Posted by: Sound Organizing | January 5, 2011


It used to be considered acceptable to flush medications.  I even heard from one source that it was advisable to fill a Ziploc bag, add water and allow the pills to dissolve and discard in the regular household trash.  These options are obviously not green-friendly ways to go.  Now you can take your expired, unused, or unwanted medication to any Group Health pharmacy.  Bartell Drugs also has a drug disposal box.  You can also call Washington Department of Ecology 1-800-732-9253 for additional information on how and where to dispose of medication.

Posted by: Sound Organizing | December 21, 2010


Organizing is not just limited to the arrangement of material possessions.
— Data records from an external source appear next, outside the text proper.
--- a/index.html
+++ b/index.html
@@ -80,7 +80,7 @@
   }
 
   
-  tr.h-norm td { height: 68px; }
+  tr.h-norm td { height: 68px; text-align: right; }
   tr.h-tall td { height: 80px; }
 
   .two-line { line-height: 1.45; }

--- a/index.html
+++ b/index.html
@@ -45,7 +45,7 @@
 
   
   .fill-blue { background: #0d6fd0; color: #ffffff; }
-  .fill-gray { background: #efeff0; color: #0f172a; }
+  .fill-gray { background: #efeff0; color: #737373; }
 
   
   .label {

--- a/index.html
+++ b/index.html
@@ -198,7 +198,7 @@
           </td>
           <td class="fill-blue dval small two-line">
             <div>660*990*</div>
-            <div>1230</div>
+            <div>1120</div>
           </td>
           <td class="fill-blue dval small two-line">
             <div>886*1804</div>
The process also extends to time and schedule management, help with habit building, chores, and anything that can be done to help keep life running smooth and as trouble-free as possible.
Many clients have trouble with mail and I addressed this issue in another post.  Everyone knows that by reducing unwanted mail, it makes sorting the remaining mail easier and quicker.  But did you know we can extend that to cell phone calls and text messages as well?
This morning I received several annoying spam texts. A few weeks ago, I received numerous calls from various persistent sales people, of whom I had no prior business partnership with. Thinking these calls could be potential clients, I naturally answered them.  Cell phone spam eventually adds up to lost time and money but it can be stopped.
Just like the opt-out for junk mail, the following links are for your phone. There are also ways to file complaints if you continue to receive spam or calls. It will take a few minutes of your time but in the long run it will be worth it.
First, contact the national do not call registry and sign up. It’s fast, easy, and registry does not expire.
Second,browse the information on the Washington State Attorney General site. They have great advice, links, and state laws.                                    Finally, go to the FCC site to file a complaint against a business or individual who texts, calls, or sends unwanted information to your phone.